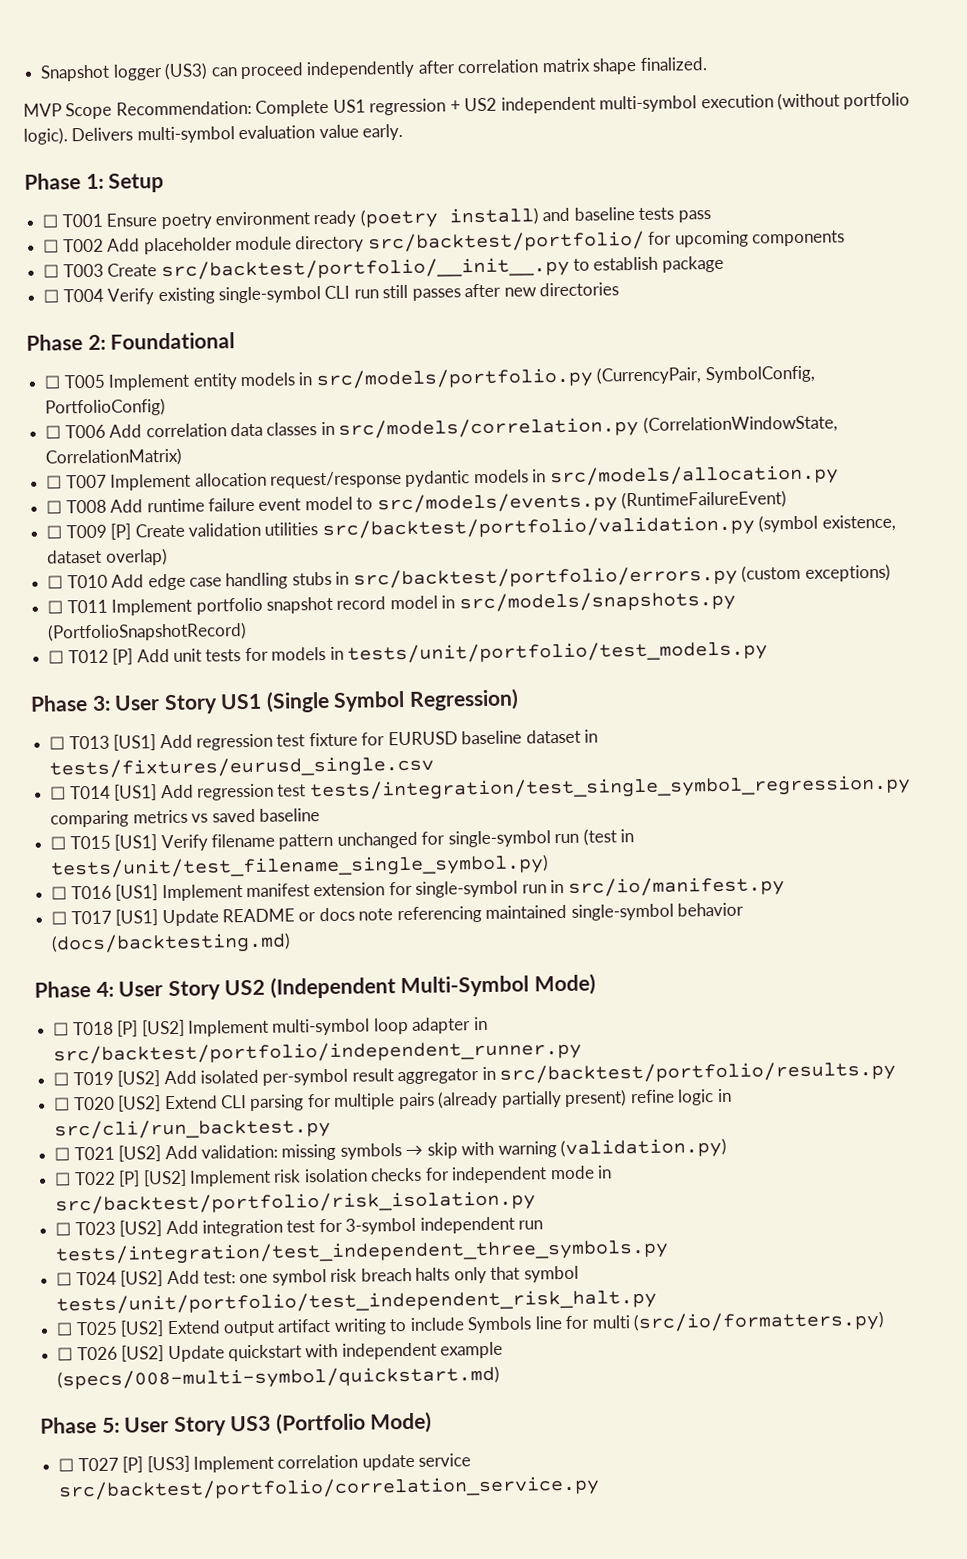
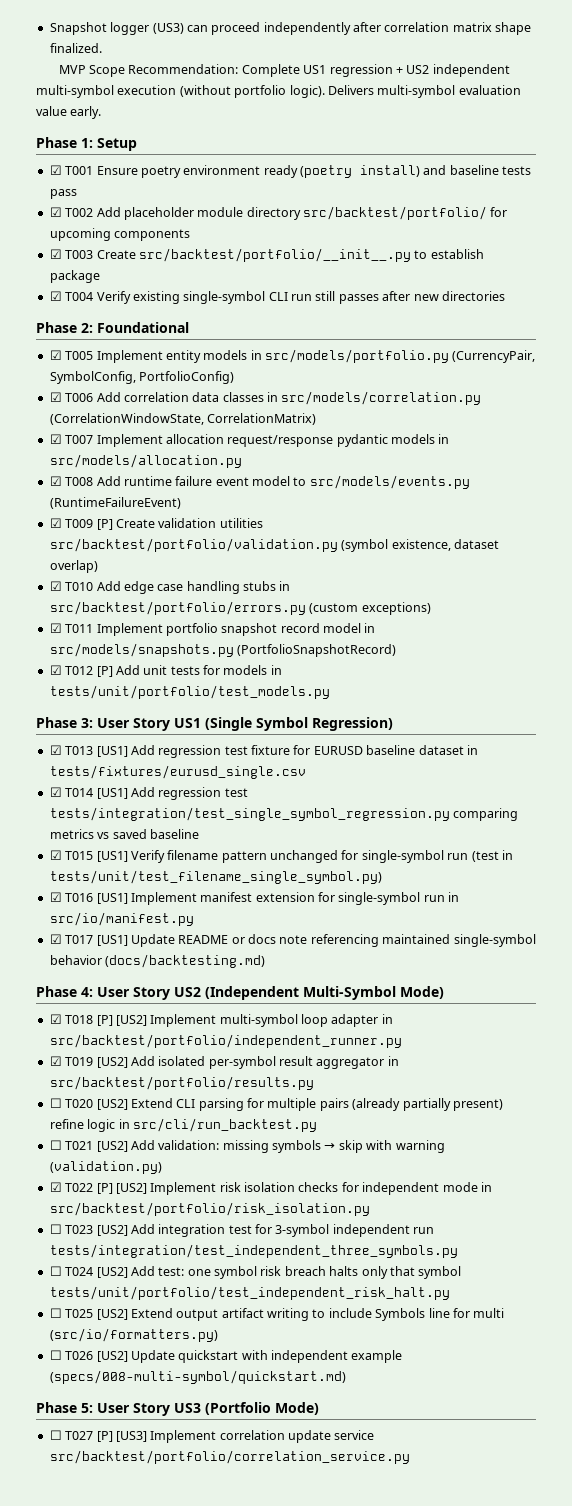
- ☐ T001 Ensure poetry environment ready (poetry install) and baseline tests pass
+ ☑ T001 Ensure poetry environment ready (poetry install) and baseline tests pass
- ☐ T002 Add placeholder module directory src/backtest/portfolio/ for upcoming components
+ ☑ T002 Add placeholder module directory src/backtest/portfolio/ for upcoming components
- ☐ T003 Create src/backtest/portfolio/__init__.py to establish package
+ ☑ T003 Create src/backtest/portfolio/__init__.py to establish package
- ☐ T004 Verify existing single-symbol CLI run still passes after new directories
+ ☑ T004 Verify existing single-symbol CLI run still passes after new directories
- ☐ T005 Implement entity models in src/models/portfolio.py (CurrencyPair, SymbolConfig, PortfolioConfig)
+ ☑ T005 Implement entity models in src/models/portfolio.py (CurrencyPair, SymbolConfig, PortfolioConfig)
- ☐ T006 Add correlation data classes in src/models/correlation.py (CorrelationWindowState, CorrelationMatrix)
+ ☑ T006 Add correlation data classes in src/models/correlation.py (CorrelationWindowState, CorrelationMatrix)
- ☐ T007 Implement allocation request/response pydantic models in src/models/allocation.py
+ ☑ T007 Implement allocation request/response pydantic models in src/models/allocation.py
- ☐ T008 Add runtime failure event model to src/models/events.py (RuntimeFailureEvent)
+ ☑ T008 Add runtime failure event model to src/models/events.py (RuntimeFailureEvent)
- ☐ T009 [P] Create validation utilities src/backtest/portfolio/validation.py (symbol existence, dataset overlap)
+ ☑ T009 [P] Create validation utilities src/backtest/portfolio/validation.py (symbol existence, dataset overlap)
- ☐ T010 Add edge case handling stubs in src/backtest/portfolio/errors.py (custom exceptions)
+ ☑ T010 Add edge case handling stubs in src/backtest/portfolio/errors.py (custom exceptions)
- ☐ T011 Implement portfolio snapshot record model in src/models/snapshots.py (PortfolioSnapshotRecord)
+ ☑ T011 Implement portfolio snapshot record model in src/models/snapshots.py (PortfolioSnapshotRecord)
- ☐ T012 [P] Add unit tests for models in tests/unit/portfolio/test_models.py
+ ☑ T012 [P] Add unit tests for models in tests/unit/portfolio/test_models.py
- ☐ T013 [US1] Add regression test fixture for EURUSD baseline dataset in tests/fixtures/eurusd_single.csv
+ ☑ T013 [US1] Add regression test fixture for EURUSD baseline dataset in tests/fixtures/eurusd_single.csv
- ☐ T014 [US1] Add regression test tests/integration/test_single_symbol_regression.py comparing metrics vs saved baseline
+ ☑ T014 [US1] Add regression test tests/integration/test_single_symbol_regression.py comparing metrics vs saved baseline
- ☐ T015 [US1] Verify filename pattern unchanged for single-symbol run (test in tests/unit/test_filename_single_symbol.py)
+ ☑ T015 [US1] Verify filename pattern unchanged for single-symbol run (test in tests/unit/test_filename_single_symbol.py)
- ☐ T016 [US1] Implement manifest extension for single-symbol run in src/io/manifest.py
+ ☑ T016 [US1] Implement manifest extension for single-symbol run in src/io/manifest.py
- ☐ T017 [US1] Update README or docs note referencing maintained single-symbol behavior (docs/backtesting.md)
+ ☑ T017 [US1] Update README or docs note referencing maintained single-symbol behavior (docs/backtesting.md)
- ☐ T018 [P] [US2] Implement multi-symbol loop adapter in src/backtest/portfolio/independent_runner.py
+ ☑ T018 [P] [US2] Implement multi-symbol loop adapter in src/backtest/portfolio/independent_runner.py
- ☐ T019 [US2] Add isolated per-symbol result aggregator in src/backtest/portfolio/results.py
+ ☑ T019 [US2] Add isolated per-symbol result aggregator in src/backtest/portfolio/results.py
- ☐ T022 [P] [US2] Implement risk isolation checks for independent mode in src/backtest/portfolio/risk_isolation.py
+ ☑ T022 [P] [US2] Implement risk isolation checks for independent mode in src/backtest/portfolio/risk_isolation.py

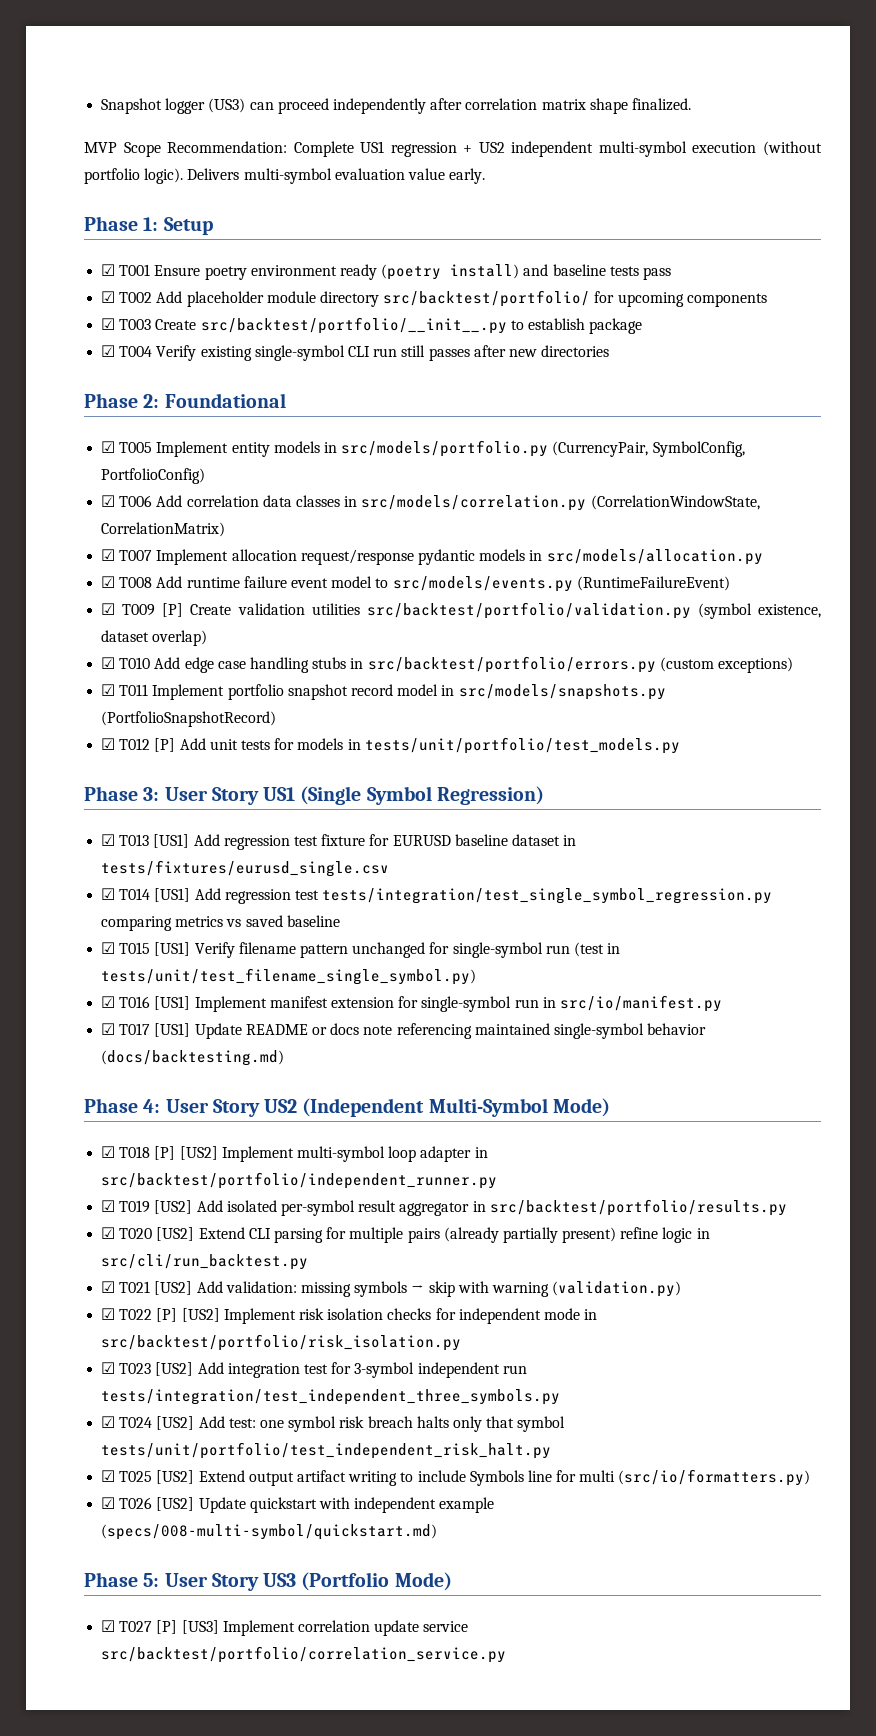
- ☐ T020 [US2] Extend CLI parsing for multiple pairs (already partially present) refine logic in src/cli/run_backtest.py
+ ☑ T020 [US2] Extend CLI parsing for multiple pairs (already partially present) refine logic in src/cli/run_backtest.py
- ☐ T021 [US2] Add validation: missing symbols → skip with warning (validation.py)
+ ☑ T021 [US2] Add validation: missing symbols → skip with warning (validation.py)
- ☐ T023 [US2] Add integration test for 3-symbol independent run tests/integration/test_independent_three_symbols.py
+ ☑ T023 [US2] Add integration test for 3-symbol independent run tests/integration/test_independent_three_symbols.py
- ☐ T024 [US2] Add test: one symbol risk breach halts only that symbol tests/unit/portfolio/test_independent_risk_halt.py
+ ☑ T024 [US2] Add test: one symbol risk breach halts only that symbol tests/unit/portfolio/test_independent_risk_halt.py
- ☐ T025 [US2] Extend output artifact writing to include Symbols line for multi (src/io/formatters.py)
+ ☑ T025 [US2] Extend output artifact writing to include Symbols line for multi (src/io/formatters.py)
- ☐ T026 [US2] Update quickstart with independent example (specs/008-multi-symbol/quickstart.md)
+ ☑ T026 [US2] Update quickstart with independent example (specs/008-multi-symbol/quickstart.md)
- ☐ T027 [P] [US3] Implement correlation update service src/backtest/portfolio/correlation_service.py
+ ☑ T027 [P] [US3] Implement correlation update service src/backtest/portfolio/correlation_service.py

§ INSTRUCTIONS FOR THE TASK:
Each line in the listing where the word "poetry" is found is to be copied.

§ OUTPUT FOR THIS EXERCISE:
- ☐ T001 Ensure poetry environment ready (poetry install) and baseline tests pass
+ ☑ T001 Ensure poetry environment ready (poetry install) and baseline tests pass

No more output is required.